I recently had the pleasure of attending the Document Strategy Forum in Boston. As you might expect, there were a lot of attendees looking for solutions to their business challenges, and of course a lot of vendors more than happy to explain how their products and solutions could help solve those challenges.

But one thing really struck me about the type of questions the attendees were asking. For the first time I can remember, I had more questions that I would define as strategic questions, instead of purely tactical. “I need it fixed” type of questions. Let me explain.

Legacy Challenges Are Front and Center

A lot of the conversation revolved around the ever-present, but increasingly important, topic of how best to manage legacy applications. To my point, while the people I spoke to had really moved beyond the “we need to get rid of the legacy system and put something new in place that works better” type of tactical argument, and were now more focused on how they could actually get value out of the legacy systems, without necessarily having to migrate away from them - at least in the short term.

replace ECM

This shift in mindset is refreshing - and mirrors what is going on in the ECM and Content Services space. The ECM approach to legacy was to “rip and replace” - to literally move all of the content from the old system, into the new, “better” one. The problems with this approach were numerous:

  1. The new system needed to do absolutely everything that the old one did - if not, then certain users and/or processes would be impacted
  2. Data and content take time to be migrated into a new repository. We have a specific customer with 1.6 billion content items who estimated that it would take over 12 months to move those items from one system into the next one. Not ideal if you or your customers want access to that content.
  3. Killing an old system is both risky and scary. It takes a brave CIO to decide that the legacy system is not fit for purpose any more - a system that they probably selected, purchased, and implemented. It takes an even braver CIO to actually perform the migration from one core business system to another.

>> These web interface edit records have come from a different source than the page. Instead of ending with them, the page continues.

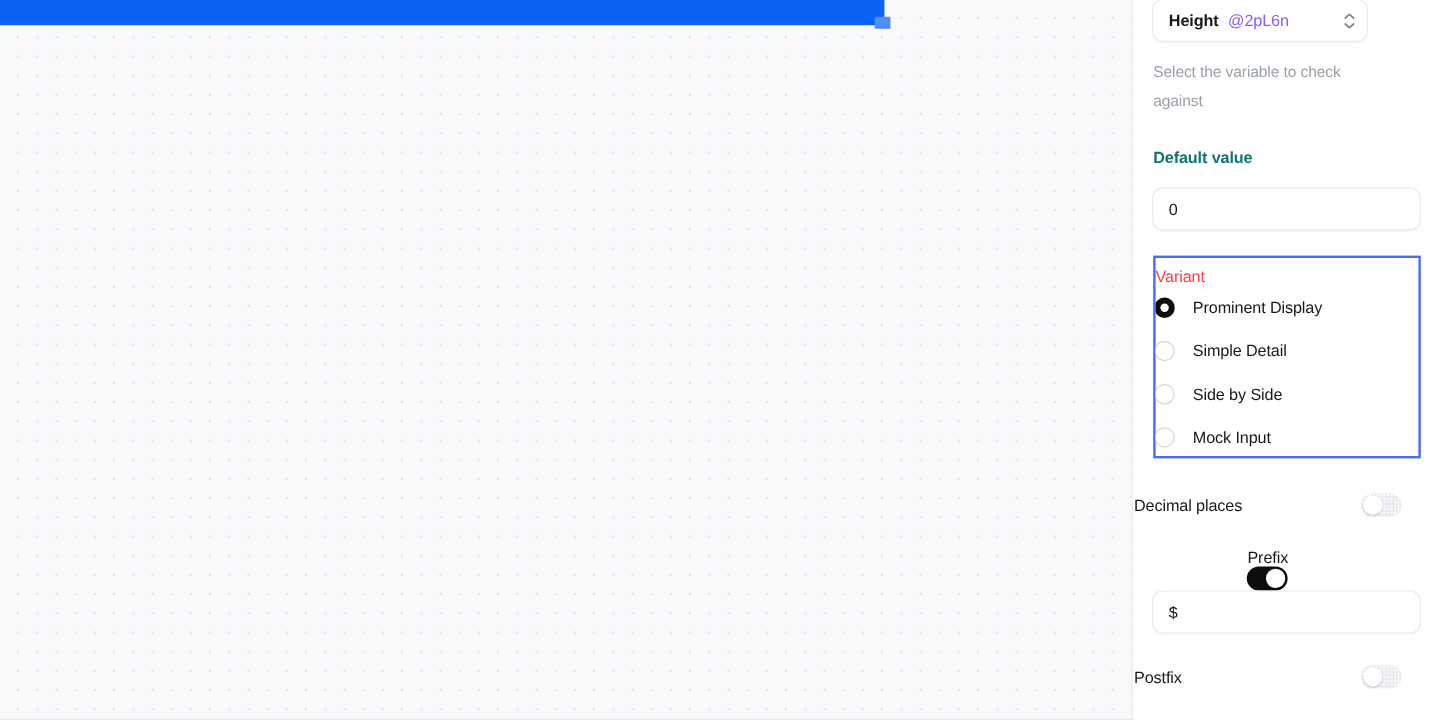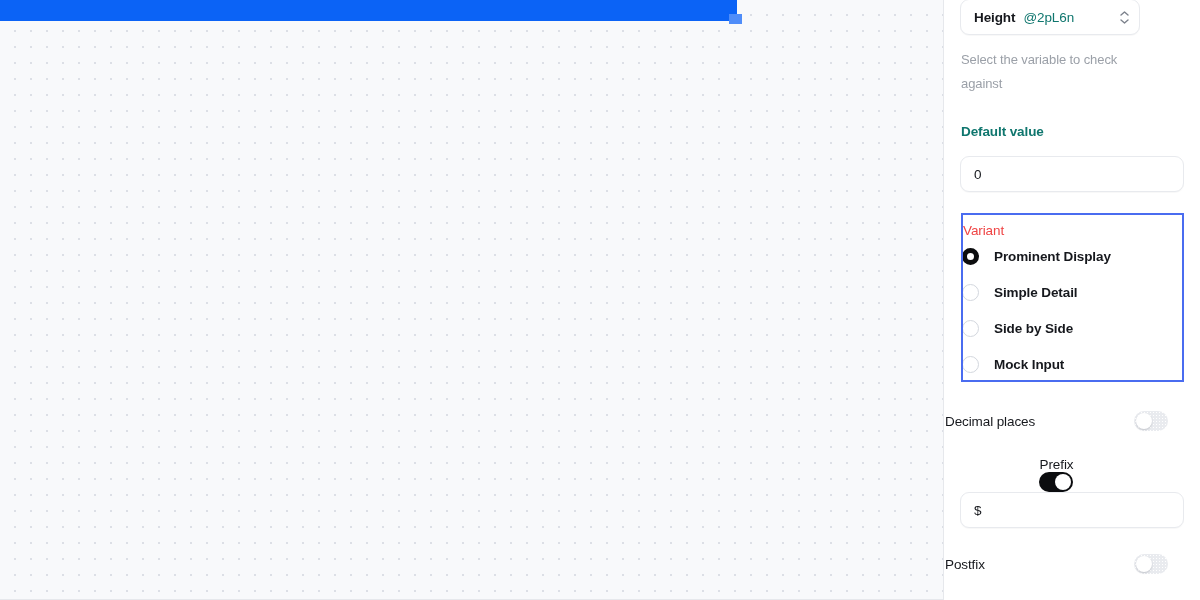--- a/index.html
+++ b/index.html
@@ -79,21 +79,21 @@
     justify-content: flex-end;
   }
   .select-name {
     font-size: 13.5px;
     font-weight: 700;
     color: #16181d;
     letter-spacing: -0.1px;
   }
   .select-ref {
     font-size: 13.5px;
-    color: #0f766e;
+    color: #8b5cf6;
     margin-left: 8px;
     letter-spacing: -0.1px;
   }
   .stepper-icon {
     margin-left: auto;
     display: flex;
     flex-direction: column;
     align-items: center;
     justify-content: center;
     gap: 3px;
@@ -164,21 +164,20 @@
     font-weight: 400;
     color: #ef4444;
     letter-spacing: -0.1px;
     padding: 8px 0 0 2px;
   }
   .radio-row {
     display: flex;
     align-items: center;
     height: 36px;
     padding-left: 2px;
-    font-weight: bold;
   }
   .radio-row:first-of-type { margin-top: 6px; }
   .radio {
     width: 17px;
     height: 17px;
     border-radius: 50%;
     border: 1.3px solid #d3d7de;
     background: #ffffff;
     flex: 0 0 auto;
     margin-left: -1px;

And so it becomes clear why many organizations still have numerous legacy applications - because the rip and replace approach is not ideal.

The Mid-Term Strategic View

The more strategic view that is taken by Content Services Platforms (CSPs) is to not require that rip and replace approach, but to actually work with the legacy systems to access, distribute, and add value to the data and content stored within the legacy systems. This approach not only removes the need for a painful migration project in order to get new functionality, but it also starts delivering benefits straight away, such as the ability to:

  • Share the data previously locked in the legacy system.
  • Extend the legacy content to mobile devices.
  • Combine the content and data with that from other systems to create synchronized and streamlined processes.

Strategic views are supposed to deliver benefit in the longer term, but ironically this strategic angle delivers benefit much faster than the tactical fix.

Horses for Courses

A further refreshing aspect from my conversations during the event included an increasing understanding that different parts of the business need to do different things - but by leveraging the same core information. Again, in the past the tactical fix was to drop another system in - but increasingly end users are realizing that building customized solutions on top of a common data and content platform is a much more scalable and sustainable approach. This becomes increasingly important and valuable when delivered in conjunction with the “connected” nature of content services. The earlier discussion about connecting legacy applications to a CSP can be extended to connect virtually any content repository, business application, or other data source to a CSP.

Content Services Platform

This modern and future-proof approach brings all of the relevant information sources together into one central information hub - that can then be viewed and interacted with from any number of different views or applications. That view could be from the CSP itself, or via a mobile app, or from a CRM tool, or a web portal. If the end user needs (and more importantly wants) to consume the information in a more personalized manner, the CSP can enable it.

This “horses for courses” mentality is key for the future of information management, or intelligent information management as many are now calling it. The ability to deliver ALL of the relevant information (i.e., a combination of content and data) to a user, in the form they want, on the device they want to use is vital. For too long, end users have had to adapt the way they work to fit in with computer systems and applications - at last that is changing, and this change has the potential to change the way in which we all create, manage, and consume information in our working lives.

So Who Needs a Strategy?

To argue that those implementing information management systems in the past lacked a strategic perspective would be overly harsh. However, it is fair to say that the tools available to them largely forced them into tactical actions to try and solve the problems posed to them by the business.

The new breed of Content Services Platforms provide an ideal technical toolset to deliver what would be considered to be intelligent information management. Many in the information management world have focused more on the technology and the tools than the actual strategy and needs of the end users. Content Services Platforms, while still being a technology toolset, actively encourage strategic thinking because the scope of what can be delivered to the organization is so much wider than that previously offered by ECM.

The ability to look at the needs of the end users within an organization and then marry those against a strategic vision for managing and leveraging information is incredibly powerful - and with an underlying Content Services Platform able to perform the behind the scenes connectivity, management, and distribution of information - the promise of intelligent information management may finally be realized.